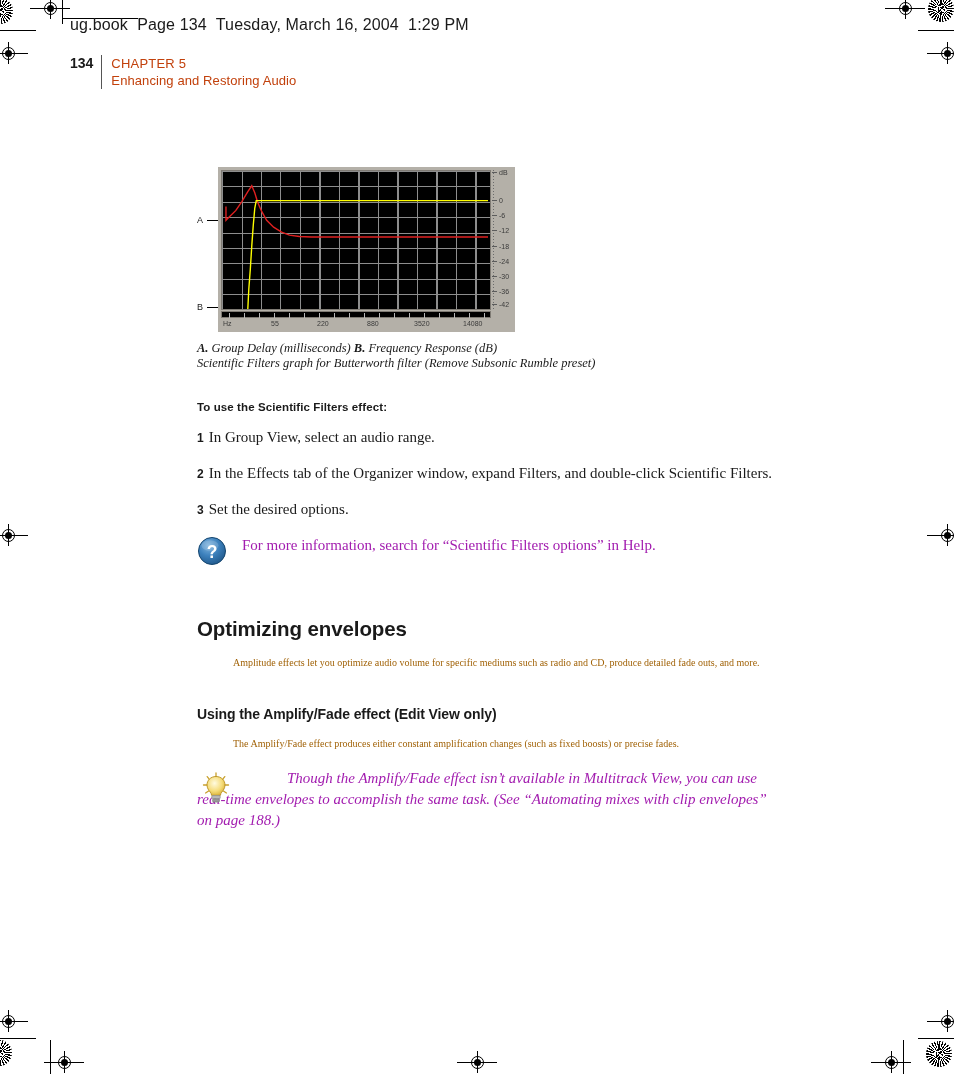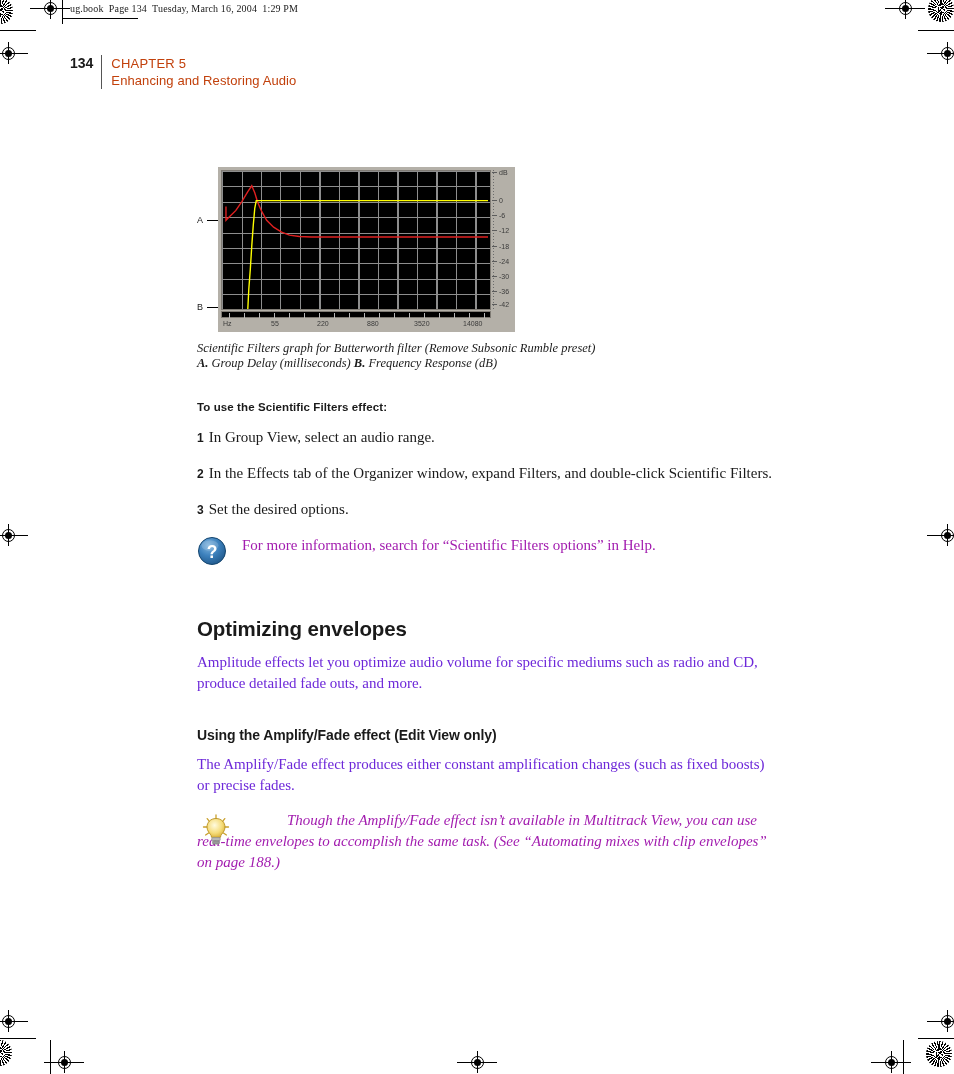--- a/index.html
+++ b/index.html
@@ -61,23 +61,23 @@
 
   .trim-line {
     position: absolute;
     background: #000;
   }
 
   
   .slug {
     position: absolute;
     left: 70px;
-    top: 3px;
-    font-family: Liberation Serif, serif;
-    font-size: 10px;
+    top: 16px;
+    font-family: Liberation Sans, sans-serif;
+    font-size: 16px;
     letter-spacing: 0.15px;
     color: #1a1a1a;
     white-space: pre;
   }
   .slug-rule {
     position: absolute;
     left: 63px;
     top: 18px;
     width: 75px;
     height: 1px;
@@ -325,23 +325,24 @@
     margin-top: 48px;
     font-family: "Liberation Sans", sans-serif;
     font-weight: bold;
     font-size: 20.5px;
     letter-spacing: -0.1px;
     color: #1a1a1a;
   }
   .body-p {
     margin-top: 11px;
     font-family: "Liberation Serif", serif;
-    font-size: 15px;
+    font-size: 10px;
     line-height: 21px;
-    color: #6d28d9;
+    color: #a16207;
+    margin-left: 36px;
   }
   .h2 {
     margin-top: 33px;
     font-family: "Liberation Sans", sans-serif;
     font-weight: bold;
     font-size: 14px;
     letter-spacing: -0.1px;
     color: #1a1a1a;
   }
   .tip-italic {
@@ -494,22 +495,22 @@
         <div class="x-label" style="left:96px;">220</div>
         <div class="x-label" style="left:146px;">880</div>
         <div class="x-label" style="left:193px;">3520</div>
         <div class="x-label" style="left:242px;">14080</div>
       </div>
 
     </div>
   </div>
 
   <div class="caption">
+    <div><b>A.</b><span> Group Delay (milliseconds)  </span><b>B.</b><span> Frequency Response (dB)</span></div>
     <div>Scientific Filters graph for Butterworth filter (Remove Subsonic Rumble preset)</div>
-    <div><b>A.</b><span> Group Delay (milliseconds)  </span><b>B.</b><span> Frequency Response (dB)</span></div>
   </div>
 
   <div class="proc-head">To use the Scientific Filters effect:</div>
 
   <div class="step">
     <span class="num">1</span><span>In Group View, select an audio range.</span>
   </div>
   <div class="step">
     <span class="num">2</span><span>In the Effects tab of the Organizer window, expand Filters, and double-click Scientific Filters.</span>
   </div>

□ □ □

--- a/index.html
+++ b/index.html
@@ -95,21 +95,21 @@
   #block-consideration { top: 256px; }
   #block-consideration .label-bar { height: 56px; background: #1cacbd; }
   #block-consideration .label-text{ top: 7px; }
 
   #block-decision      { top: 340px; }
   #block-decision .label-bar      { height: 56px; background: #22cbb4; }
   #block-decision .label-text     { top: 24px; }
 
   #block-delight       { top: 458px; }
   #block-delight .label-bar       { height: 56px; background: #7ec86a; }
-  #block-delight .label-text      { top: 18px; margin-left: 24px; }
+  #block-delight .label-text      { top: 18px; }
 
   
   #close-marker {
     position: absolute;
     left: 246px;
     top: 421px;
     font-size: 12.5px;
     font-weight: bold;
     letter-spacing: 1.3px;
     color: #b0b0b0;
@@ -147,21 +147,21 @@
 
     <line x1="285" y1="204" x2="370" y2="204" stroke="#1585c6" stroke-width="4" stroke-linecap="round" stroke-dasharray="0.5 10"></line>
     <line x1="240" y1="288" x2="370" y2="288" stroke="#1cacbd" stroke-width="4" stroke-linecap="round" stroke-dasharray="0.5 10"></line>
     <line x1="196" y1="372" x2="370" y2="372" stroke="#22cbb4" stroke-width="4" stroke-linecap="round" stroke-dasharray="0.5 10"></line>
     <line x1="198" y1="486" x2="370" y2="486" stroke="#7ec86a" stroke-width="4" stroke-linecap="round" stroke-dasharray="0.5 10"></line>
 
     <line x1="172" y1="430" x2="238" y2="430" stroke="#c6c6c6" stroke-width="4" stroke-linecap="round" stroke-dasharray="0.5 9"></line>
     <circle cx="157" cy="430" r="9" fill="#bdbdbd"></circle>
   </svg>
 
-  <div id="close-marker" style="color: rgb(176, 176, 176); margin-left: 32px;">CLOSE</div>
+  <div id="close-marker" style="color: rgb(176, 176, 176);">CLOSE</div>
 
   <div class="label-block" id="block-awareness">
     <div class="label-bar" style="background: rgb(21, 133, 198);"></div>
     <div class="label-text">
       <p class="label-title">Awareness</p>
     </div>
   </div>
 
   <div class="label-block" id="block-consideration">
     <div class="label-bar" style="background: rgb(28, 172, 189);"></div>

□ □ □

• **Assignment**: Indicate the number of lines in the data above that contain the string "block", without any additional text.

• **Result**: 12